## Assignment
Could you give the data that follows again exactly, without its pictures?

## Record set
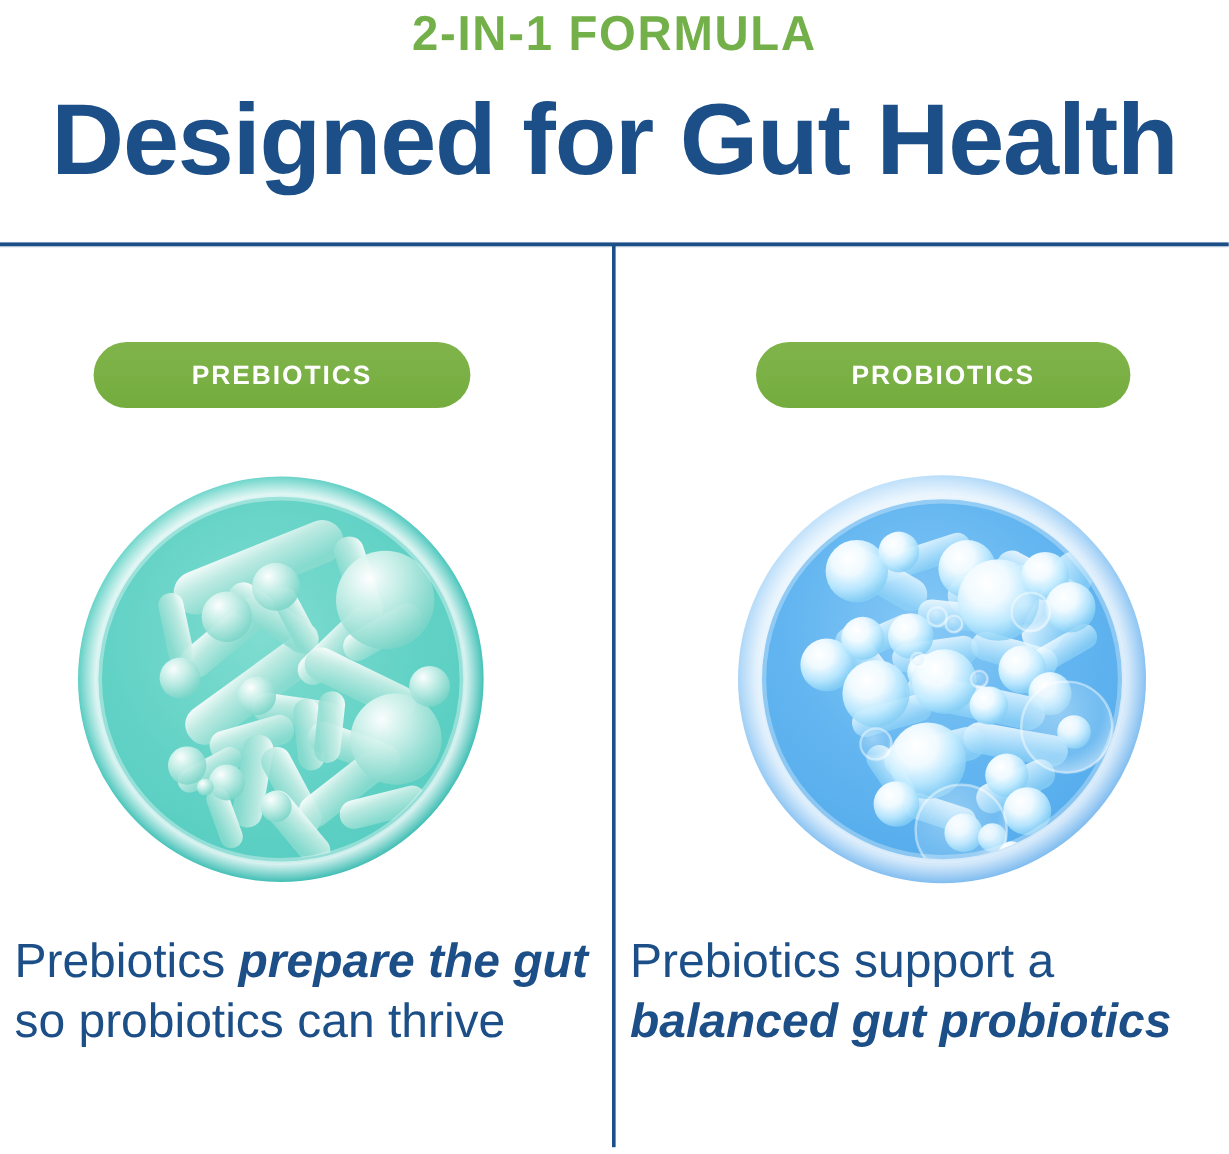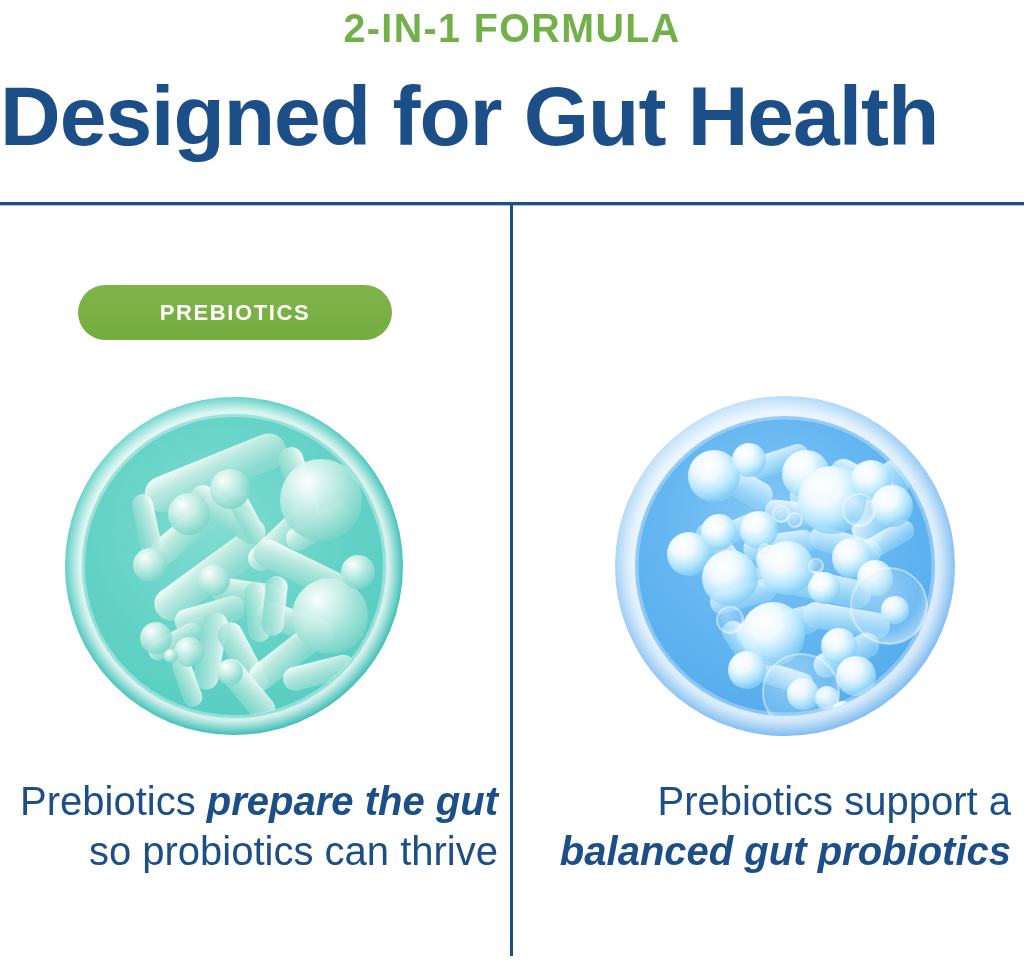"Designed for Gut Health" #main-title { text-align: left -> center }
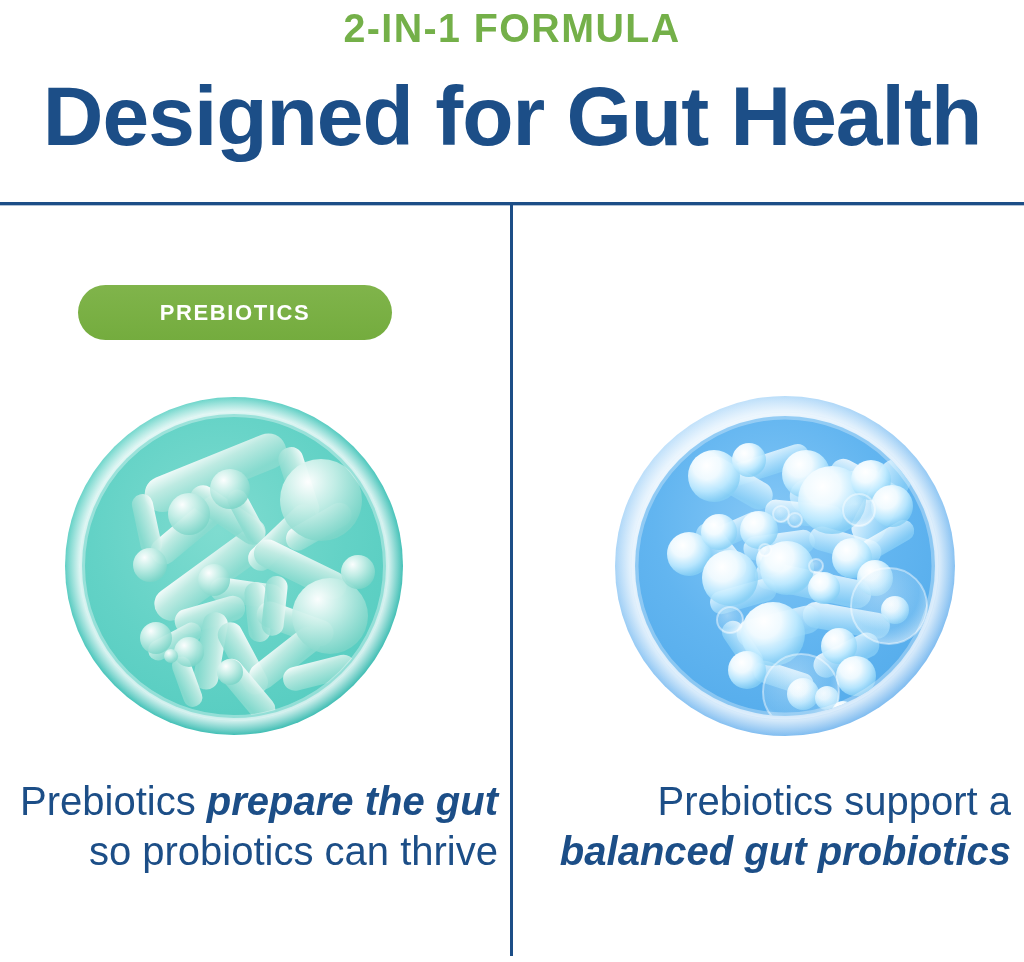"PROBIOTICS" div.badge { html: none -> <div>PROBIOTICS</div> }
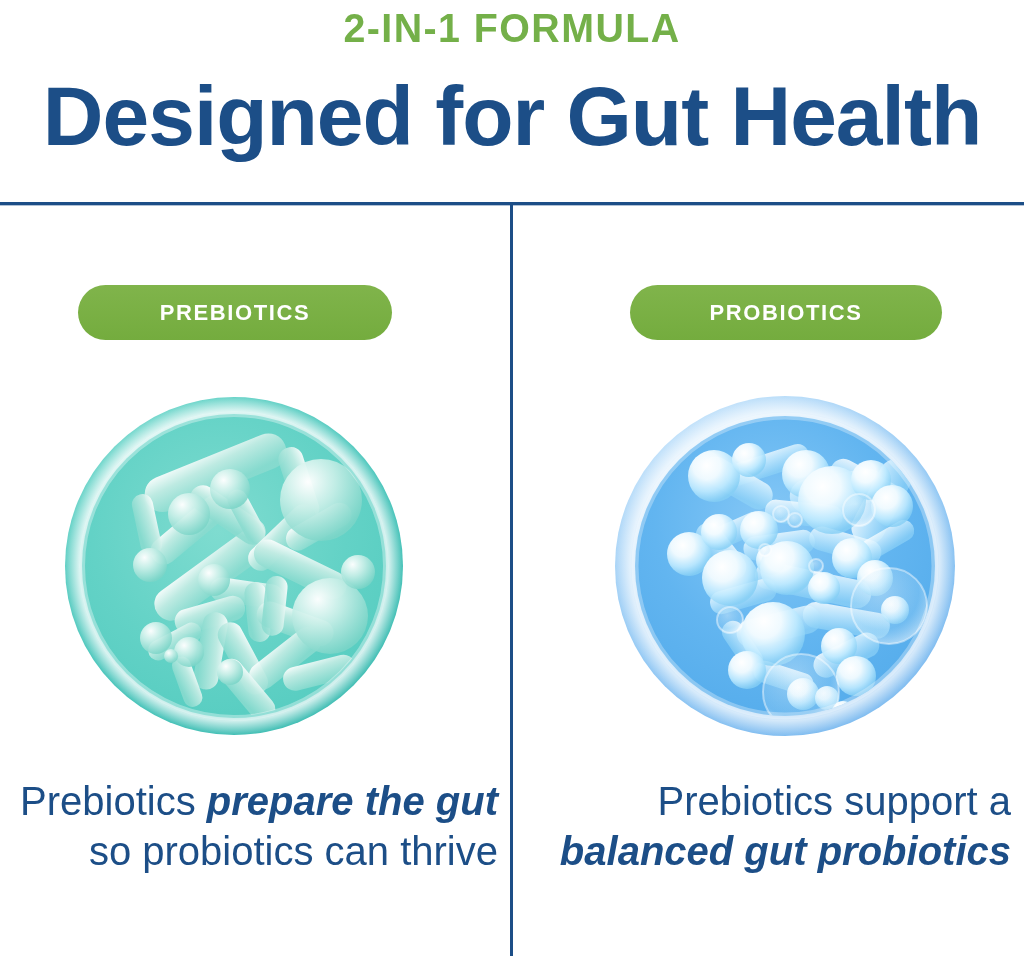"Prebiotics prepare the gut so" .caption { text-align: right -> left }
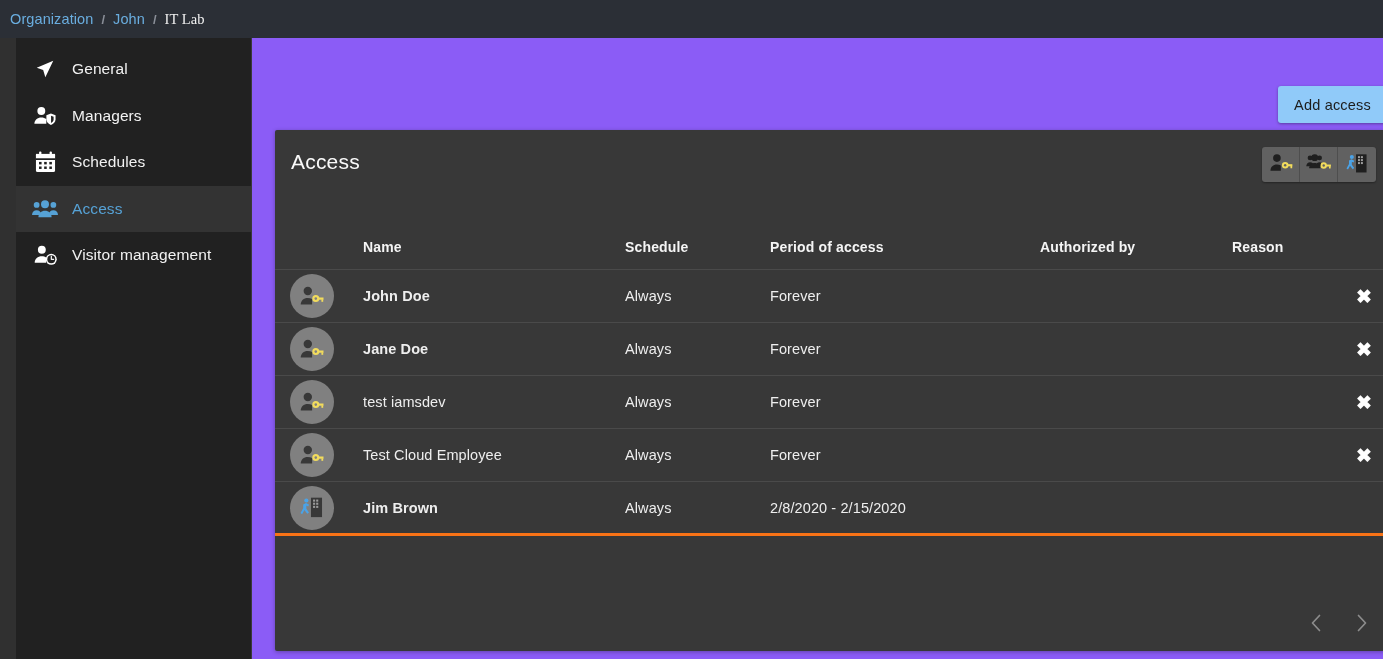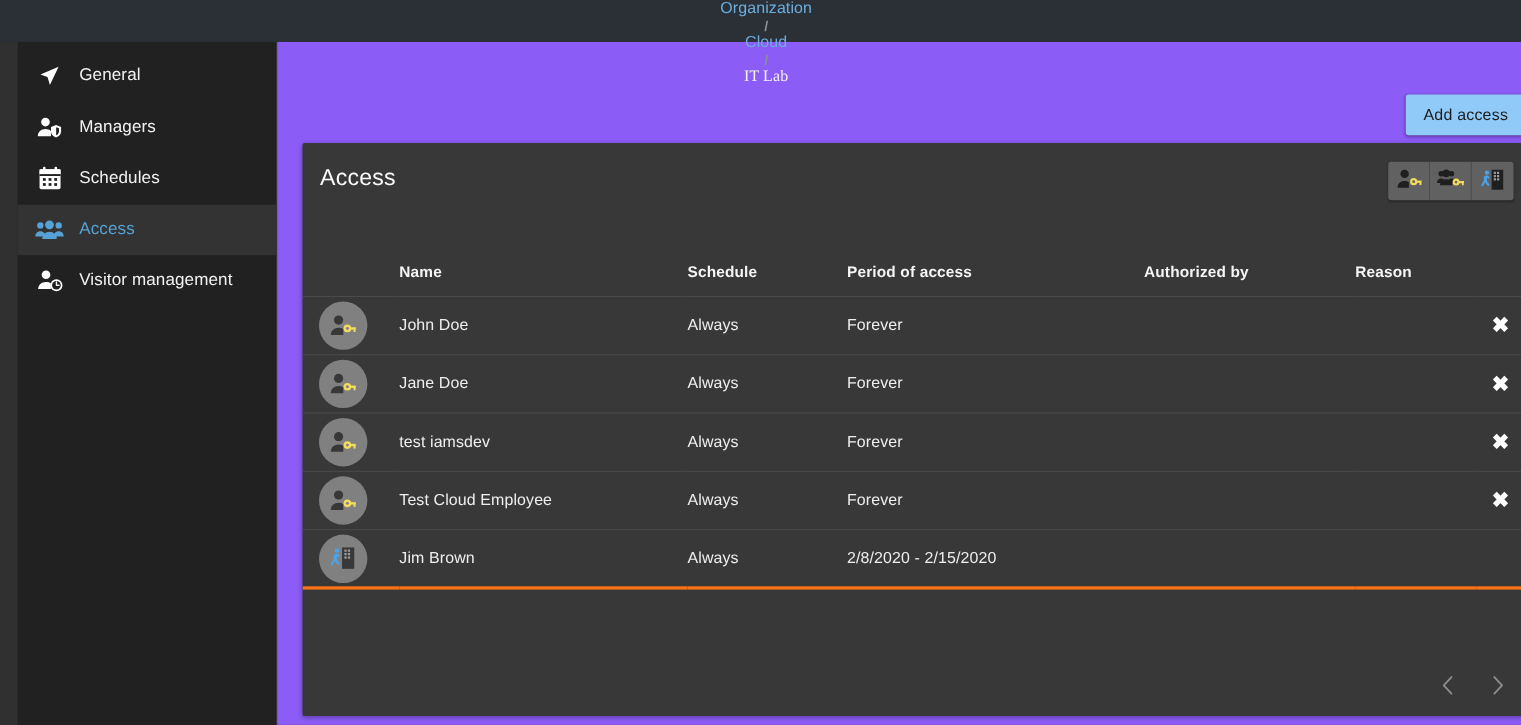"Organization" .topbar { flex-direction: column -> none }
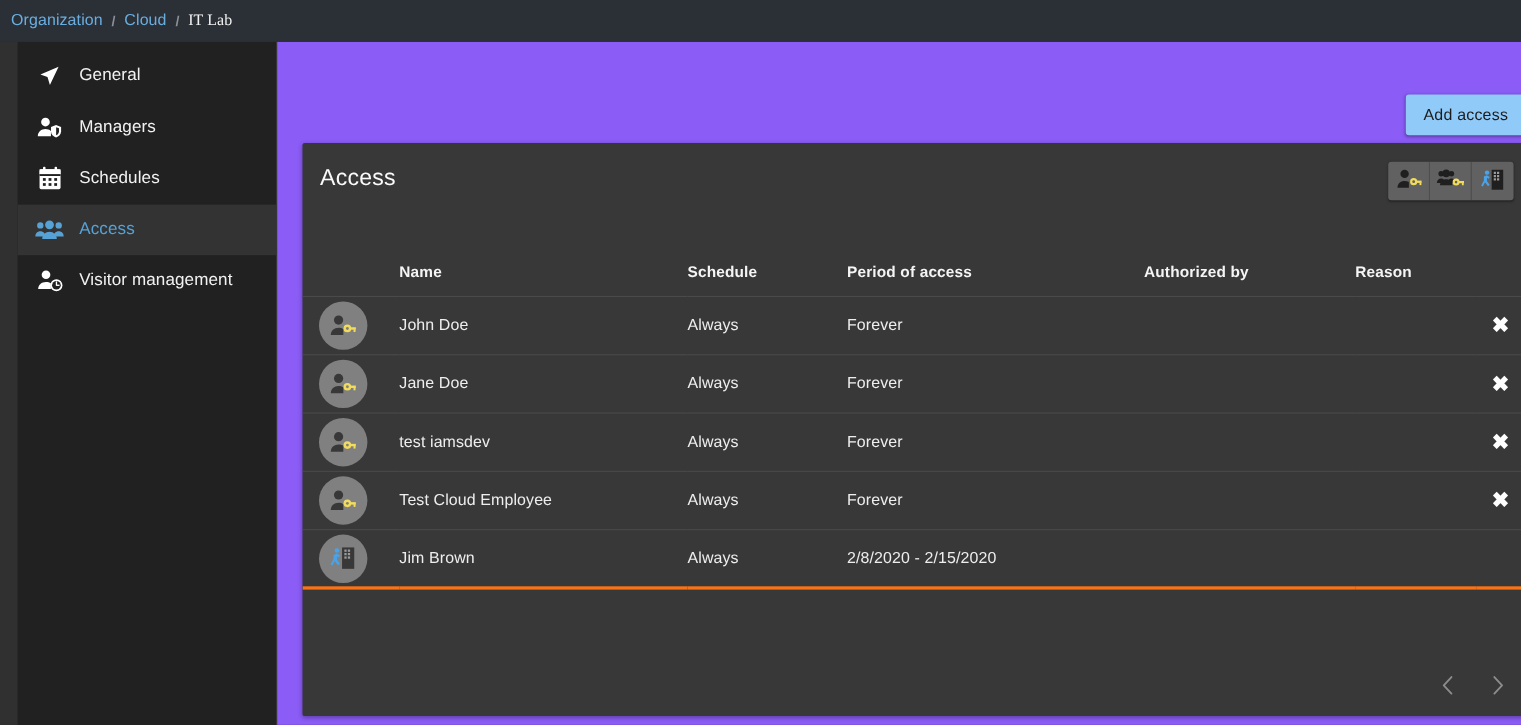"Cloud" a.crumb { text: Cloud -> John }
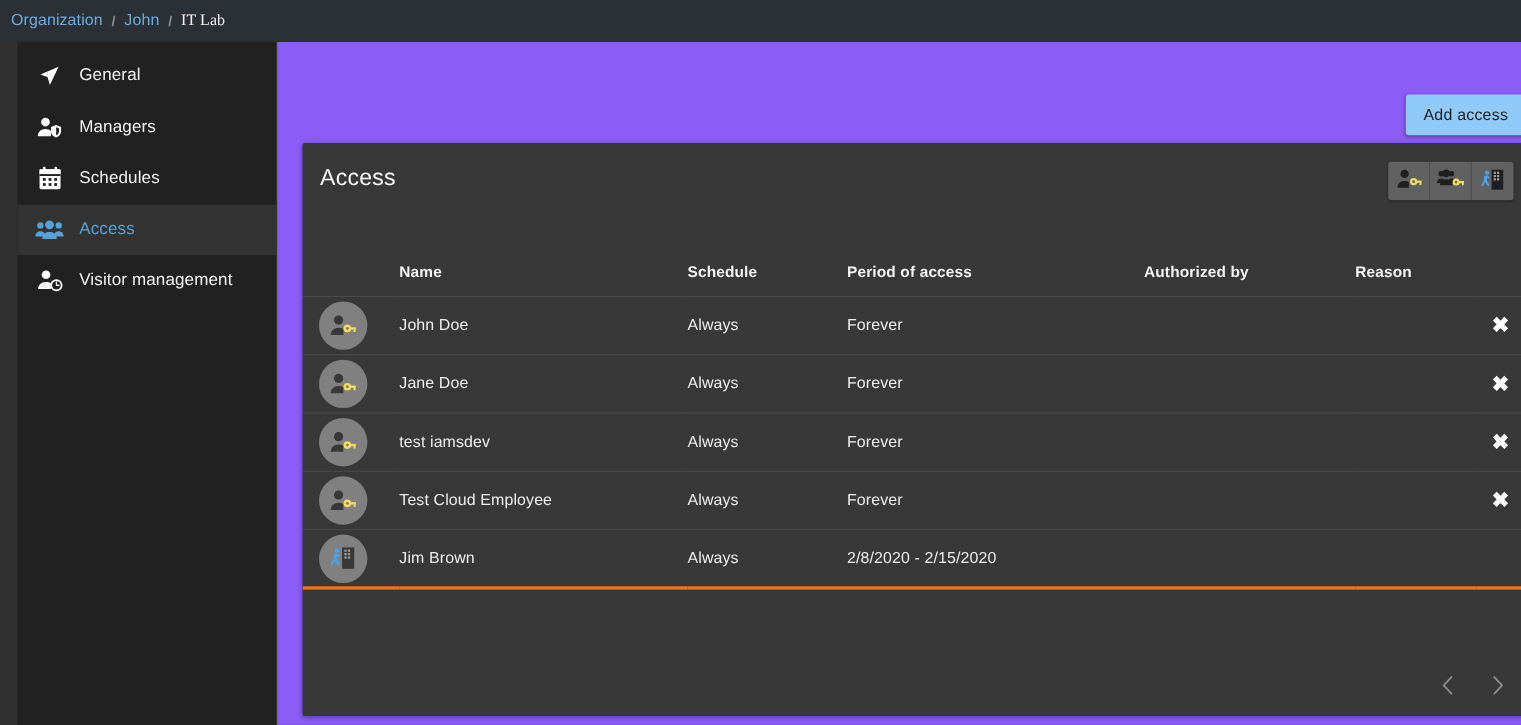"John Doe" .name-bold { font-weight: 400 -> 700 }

## Solution to the problem
"Designed for Gut Health" #main-title { text-align: left -> center }
"PROBIOTICS" div.badge { html: none -> <div>PROBIOTICS</div> }
"Prebiotics prepare the gut so" .caption { text-align: right -> left }
"Organization" .topbar { flex-direction: column -> none }
"Cloud" a.crumb { text: Cloud -> John }
"John Doe" .name-bold { font-weight: 400 -> 700 }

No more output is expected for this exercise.